◆ Your instructions
From the records, pick out and copy each line containing "start".

◆ Dataset extract
Segment Open

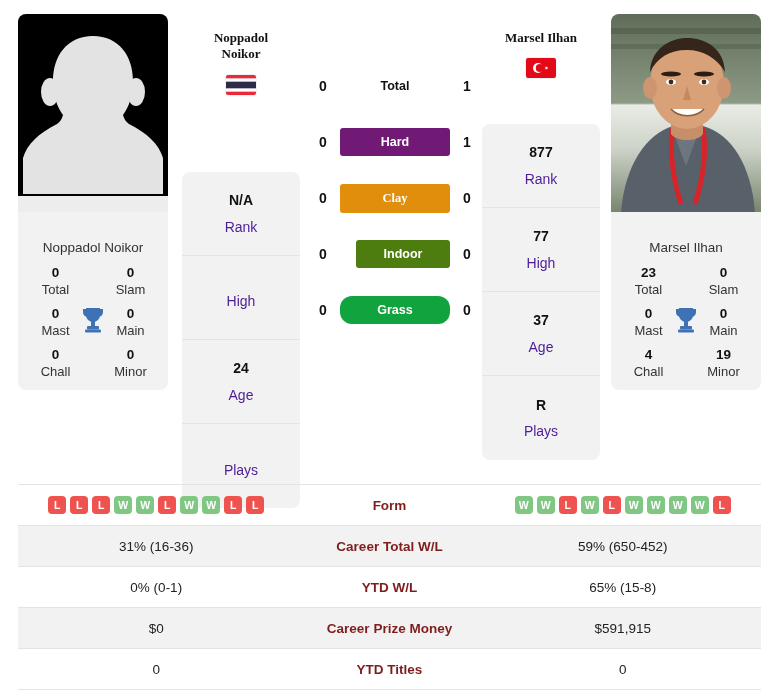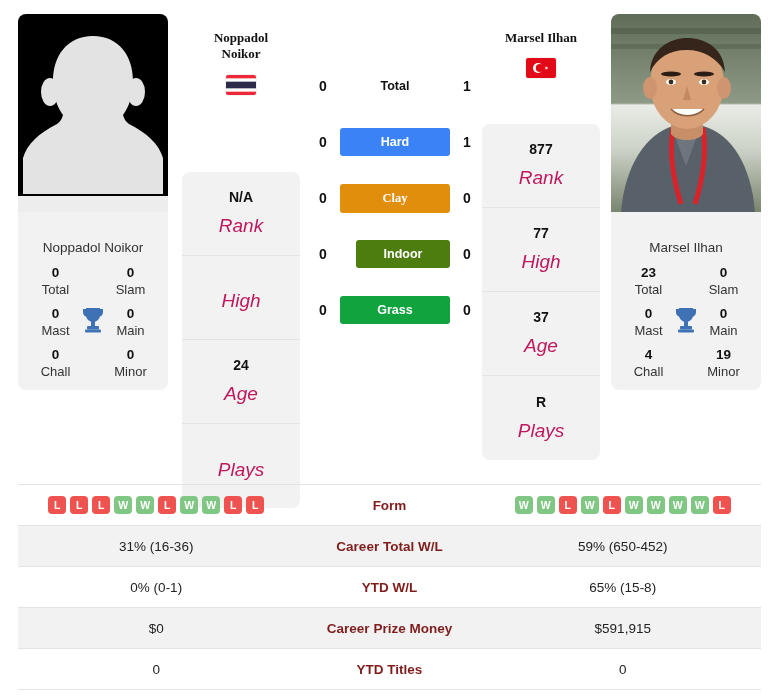--- a/index.html
+++ b/index.html
@@ -404,7 +404,7 @@
       </div>
       <div class="srow">
         <div class="s-left">0</div>
-        <div class="s-mid chip" id="chip-hard" style="background: #3b82f6;">Hard</div>
+        <div class="s-mid chip" id="chip-hard" style="background: #701a75;">Hard</div>
         <div class="s-right">1</div>
       </div>
       <div class="srow">

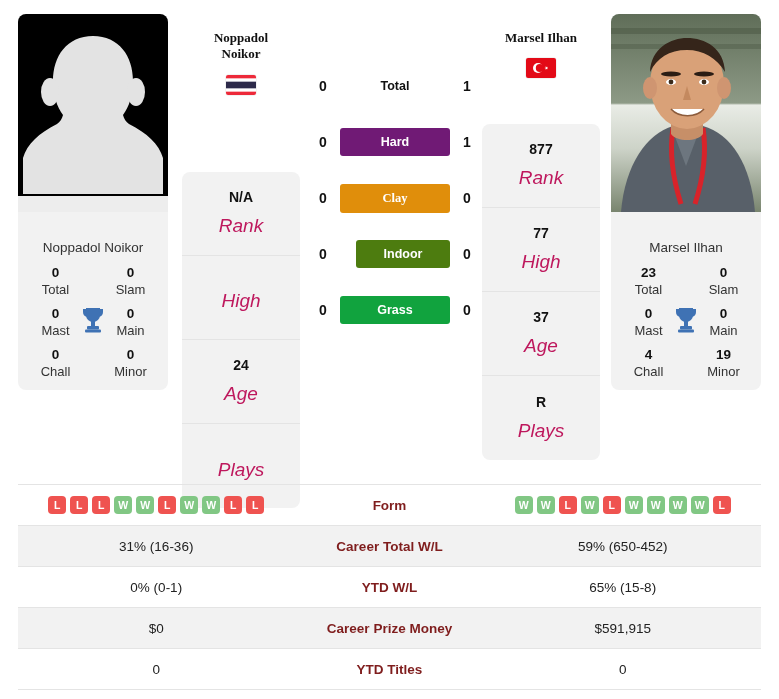--- a/index.html
+++ b/index.html
@@ -102,7 +102,7 @@
   }
   .info-row:last-child { border-bottom: none; }
   .info-val { font-size: 14px; font-weight: bold; color: #111; min-height: 0; }
-  .info-lab { font-size: 19px; color: #be185d; font-style: italic; }
+  .info-lab { font-size: 14px; color: #4c1d95; }
 
   
   .player-head {

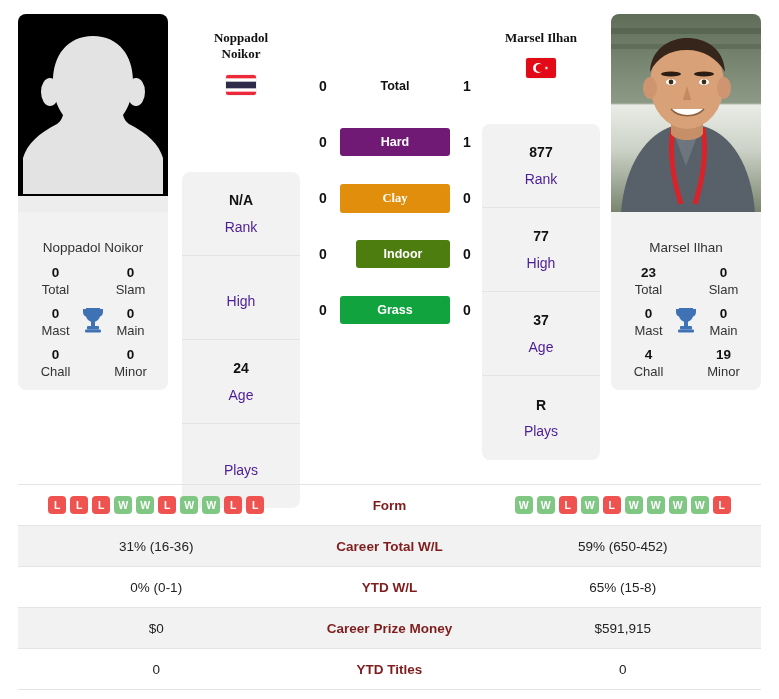--- a/index.html
+++ b/index.html
@@ -419,7 +419,7 @@
       </div>
       <div class="srow">
         <div class="s-left">0</div>
-        <div class="s-mid chip" id="chip-grass" style="background: rgb(17, 163, 62);">Grass</div>
+        <div class="s-mid chip" id="chip-grass" style="background: rgb(17, 163, 62); border-radius: 12px;">Grass</div>
         <div class="s-right">0</div>
       </div>
     </div>

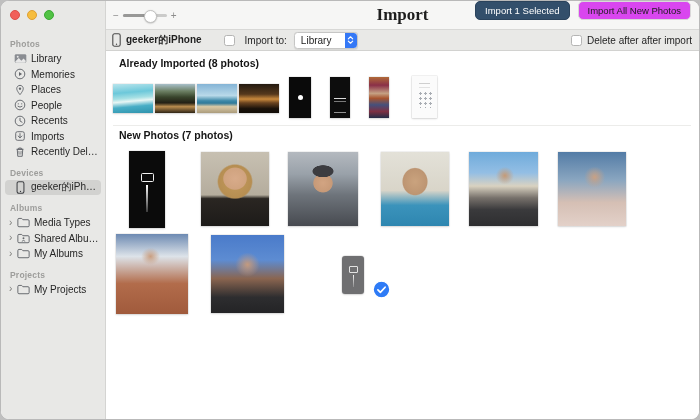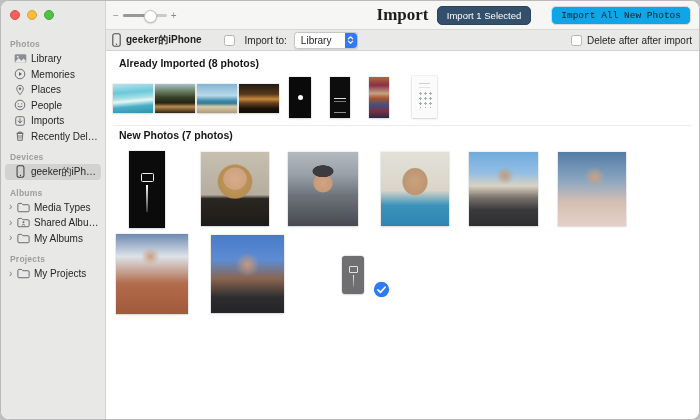--- a/index.html
+++ b/index.html
@@ -27,7 +27,7 @@
   .zs-fill{position:absolute;left:0;top:0;height:3px;width:60%;background:#989897;border-radius:2px;}
   .zs-knob{position:absolute;left:60%;top:50%;width:11px;height:11px;margin:-5.5px 0 0 -5.5px;background:#fff;border:0.5px solid #c2c2c1;border-radius:50%;box-shadow:0 .5px 1.5px rgba(0,0,0,.25);}
   .tb-title{position:absolute;left:50%;top:0;height:32px;line-height:28px;transform:translateX(-50%);font-size:17px;font-weight:700;color:#1d1d1d;font-family:Liberation Serif, serif;}
-  .tb-buttons{position:absolute;right:8px;top:0;height:28px;display:flex;align-items:center;gap:20px;}
+  .tb-buttons{position:absolute;right:8px;top:0;height:28px;display:flex;align-items:flex-start;gap:8px;}
   .btn{height:19px;line-height:17px;padding:0 9px;border-radius:5px;font-size:9.5px;white-space:nowrap;border:0.5px solid transparent;font-family:inherit;}
   .btn.primary{background:#334f6b;color:#fff;border-color:#2b435c;}
   .btn.plain{background:#0ea5e9;color:#1d1d1d;border-color:#d9d9d8;font-family:Liberation Mono, monospace;}

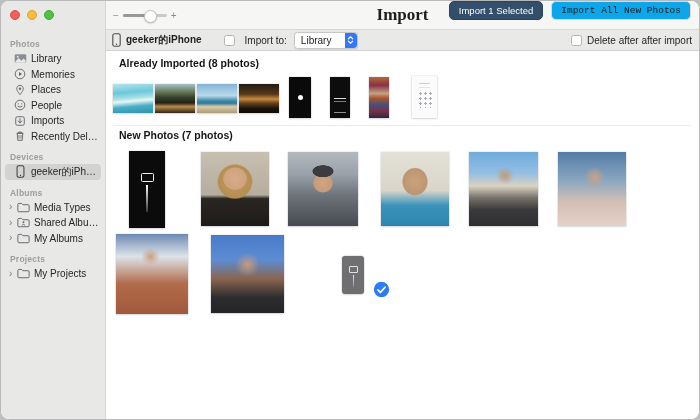--- a/index.html
+++ b/index.html
@@ -30,7 +30,7 @@
   .tb-buttons{position:absolute;right:8px;top:0;height:28px;display:flex;align-items:flex-start;gap:8px;}
   .btn{height:19px;line-height:17px;padding:0 9px;border-radius:5px;font-size:9.5px;white-space:nowrap;border:0.5px solid transparent;font-family:inherit;}
   .btn.primary{background:#334f6b;color:#fff;border-color:#2b435c;}
-  .btn.plain{background:#0ea5e9;color:#1d1d1d;border-color:#d9d9d8;font-family:Liberation Mono, monospace;}
+  .btn.plain{background:#d946ef;color:#1d1d1d;border-color:#d9d9d8;}
 
   
   .device-bar{position:absolute;left:105px;right:0;top:28px;height:22px;background:#e9e9e7;border-top:1px solid #d8d8d6;border-bottom:1px solid #d2d2d0;box-sizing:border-box;display:flex;align-items:center;font-size:10px;color:#1f1f1f;}

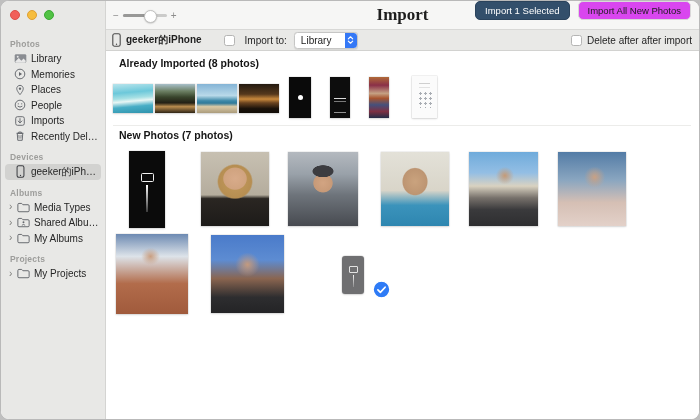--- a/index.html
+++ b/index.html
@@ -114,6 +114,15 @@
             </svg>
           </span>
           <span class="sb-label">People</span>
+        </div>
+        <div class="sb-item">
+          <span class="sb-icon">
+            <svg width="12" height="12" viewBox="0 0 14 14">
+              <circle cx="7" cy="7" r="5.6" fill="none" stroke="#63666b" stroke-width="1.1"></circle>
+              <path d="M7 3.8 L7 7 L9.4 8.4" fill="none" stroke="#63666b" stroke-width="1.1" stroke-linecap="round"></path>
+            </svg>
+          </span>
+          <span class="sb-label">Recents</span>
         </div>
         <div class="sb-item">
           <span class="sb-icon">

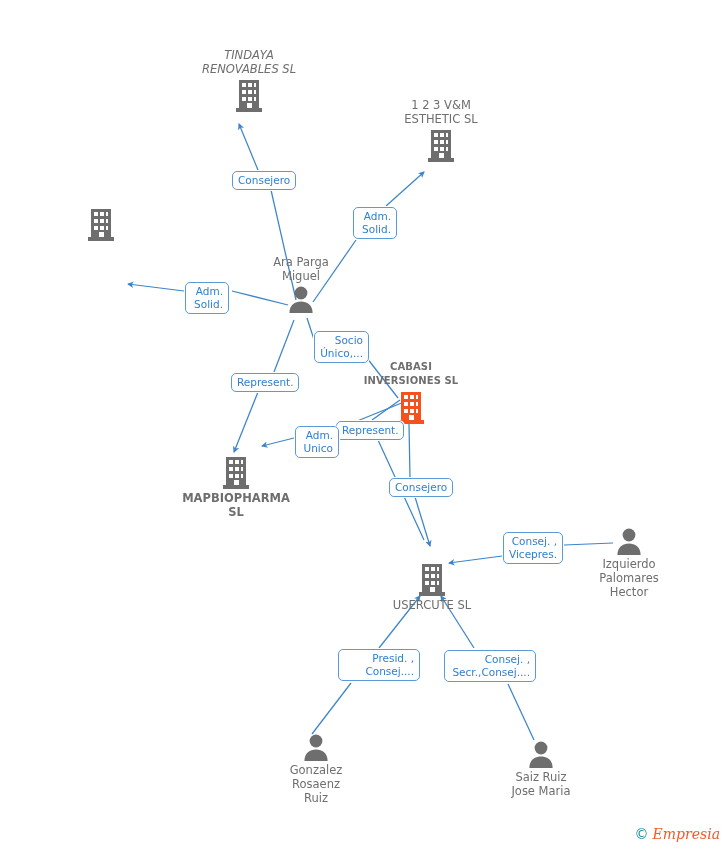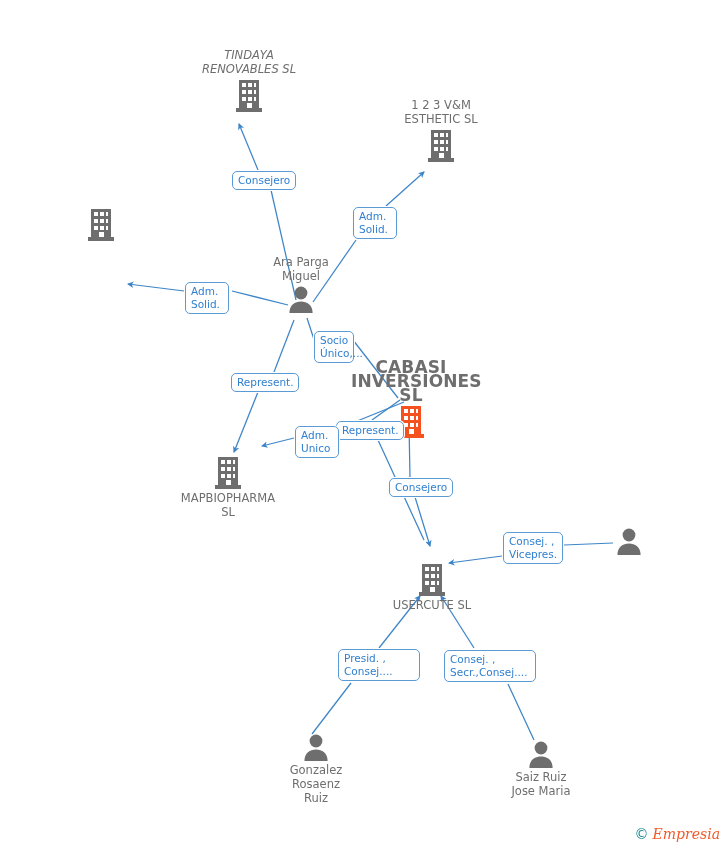--- a/index.html
+++ b/index.html
@@ -70,7 +70,7 @@
     color: #2f7fd0;
     font-size: 10.5px;
     line-height: 13px;
-    text-align: left;
+    text-align: right;
     padding: 2px 5px;
     white-space: pre-line;
     box-shadow: 0 0 0 1px #ffffff;

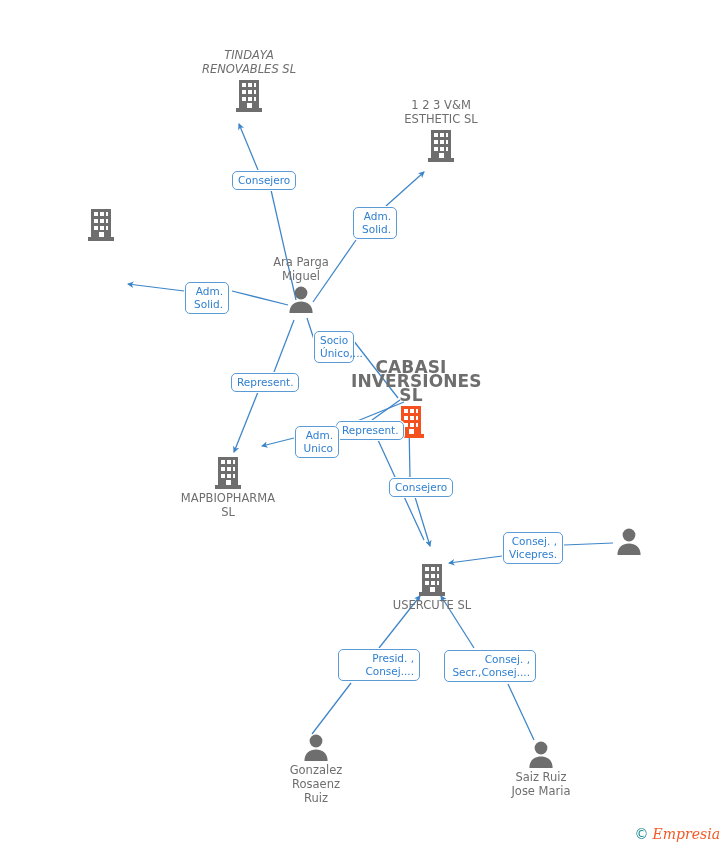--- a/index.html
+++ b/index.html
@@ -331,7 +331,7 @@
   <div class="chip" style="left:185px; top:282px; width:44px;">Adm.
 Solid.</div>
 
-  <div class="chip" style="left:314px; top:331px; width:40px;">Socio
+  <div class="chip" style="left:314px; top:331px; width:55px;">Socio
 Único,...</div>
 
   <div class="chip" style="left:231px; top:373px; width:68px;">Represent.</div>

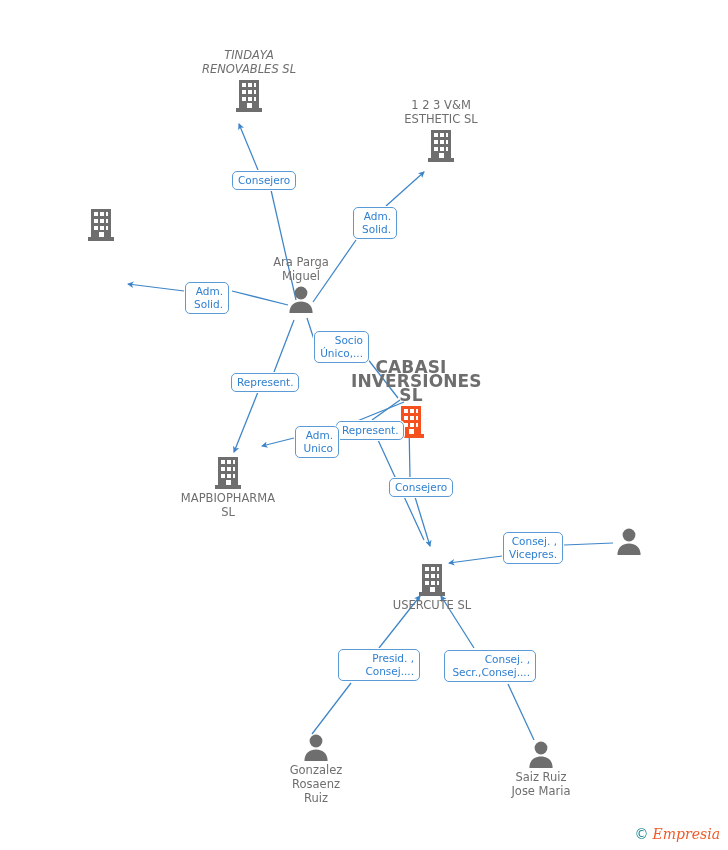--- a/index.html
+++ b/index.html
@@ -56,7 +56,7 @@
   .node.company-focus .caption {
     color: #6e6e6e;
     font-weight: bold;
-    font-size: 17px;
+    font-size: 10px;
     letter-spacing: 0.1px;
   }
 

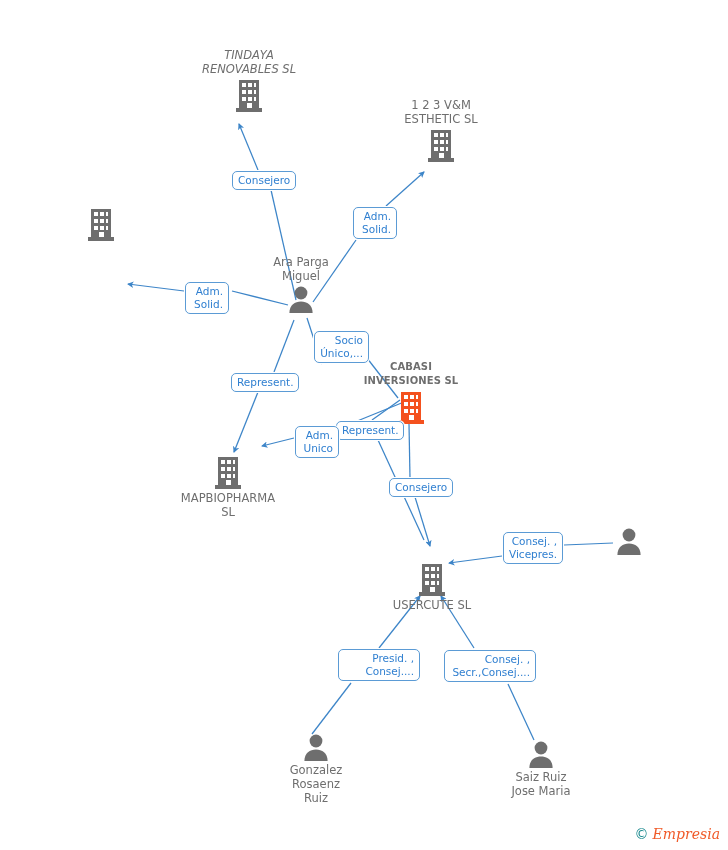--- a/index.html
+++ b/index.html
@@ -246,7 +246,7 @@
     </span>
   </div>
 
-  <div class="node label-below" style="left:228px; top:455px;">
+  <div class="node label-below" style="left:236px; top:455px;font-weight:bold;">
     <span class="glyph">
       <svg width="26" height="34" viewBox="0 0 26 34" aria-hidden="true">
         <rect x="3" y="2" width="20" height="28" fill="#6e6e6e"></rect>

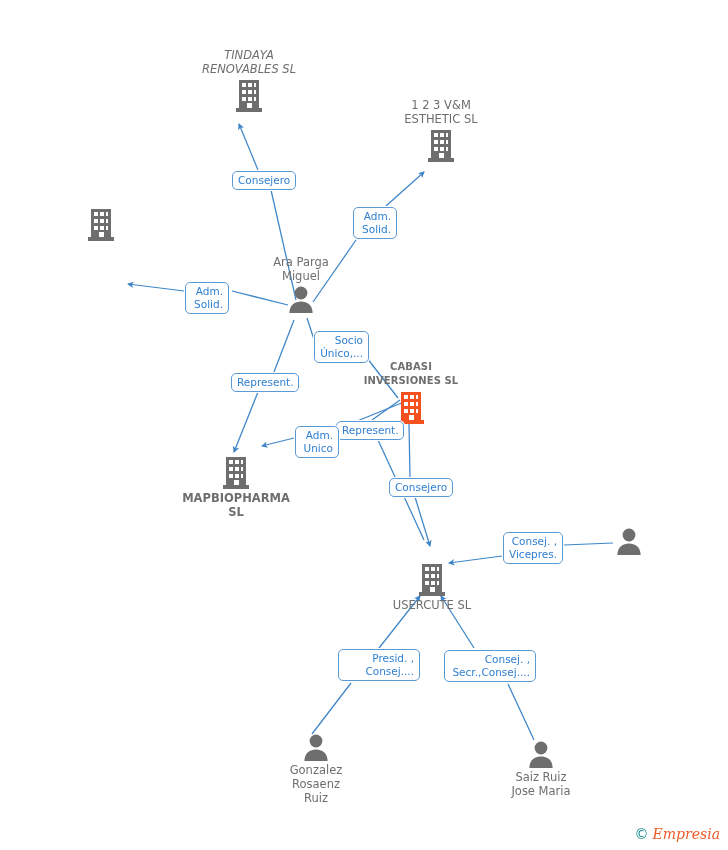--- a/index.html
+++ b/index.html
@@ -298,6 +298,9 @@
         <path d="M 2.4 28 C 2.4 19.6 8 16.4 14 16.4 C 20 16.4 25.6 19.6 25.6 28 Z" fill="#6e6e6e"></path>
       </svg>
     </span>
+    <span class="caption">Izquierdo
+Palomares
+Hector</span>
   </div>
 
   <div class="node label-below" style="left:316px; top:733px;">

Segment Closed

◆ Output of the exercise
+  .tb-buttons{position:absolute;right:8px;top:0;height:28px;display:flex;align-items:flex-start;gap:8px;}
   .tb-buttons{position:absolute;right:8px;top:0;height:28px;display:flex;align-items:flex-start;gap:8px;}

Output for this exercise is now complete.